Fine-tuning methodologies

Supervised fine-tuning involves curating a high-quality dataset that aligns closely with the model’s intended function, providing explicit examples of how the model should perform certain tasks or interact with specific tools. This method is particularly effective for teaching the model to recognize the nuances of tool-specific language, commands, and constraints.

Direct Preference Optimization refines these interactions by incorporating human feedback or predefined objectives directly into the training loop. DPO aligns the model’s output more closely with target outcomes by emphasizing a preference for certain types of responses or behaviors over others. The training data in DPO contains a “like this, not like that” preference, which optimizes the same goals as reinforcement learning without reward functions or reward models. This approach reduces resource requirements and training time while maintaining quality.

Source: arXiv:2305.18290 [cs.LG]

For example, the HuggingFace TRL library for DPO takes training samples in the following format:

{ "prompt": [""], "chosen": "", # rated better than k "rejected": "", # rated worse than j }

This feedback-driven approach allows for iterative improvement of the model’s tool-interaction capabilities based on real-world usage patterns in the training data.
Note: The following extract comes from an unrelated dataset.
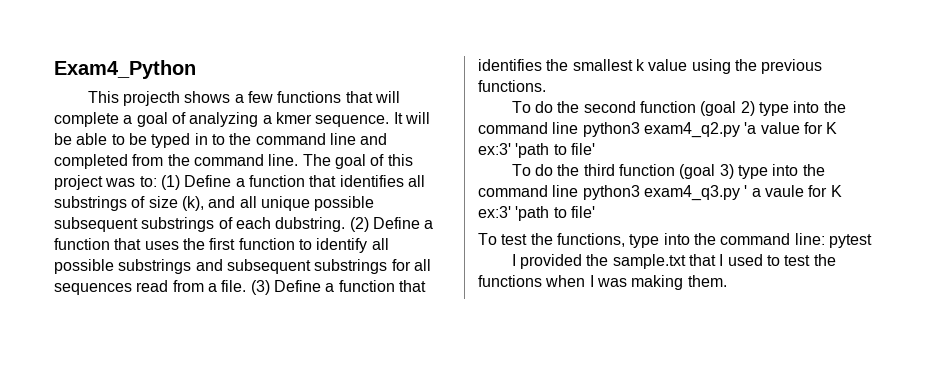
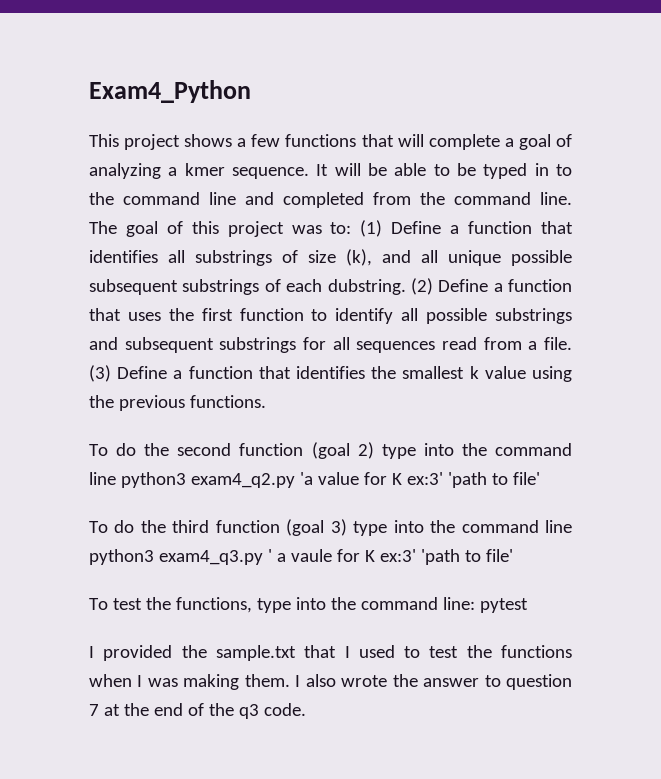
- This projecth shows a few functions that will complete a goal of analyzing a kmer sequence.
+ This project shows a few functions that will complete a goal of analyzing a kmer sequence.
+ I also wrote the answer to question 7 at the end of the q3 code.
Together, SFT and DPO form a robust framework for fine-tuning language models to interface with a wide range of digital tools. By using these techniques, you can build AI systems that understand and generate human-like text and that perform complex tasks by autonomously interacting with external applications, broadening the scope and utility of AI in both consumer and enterprise environments.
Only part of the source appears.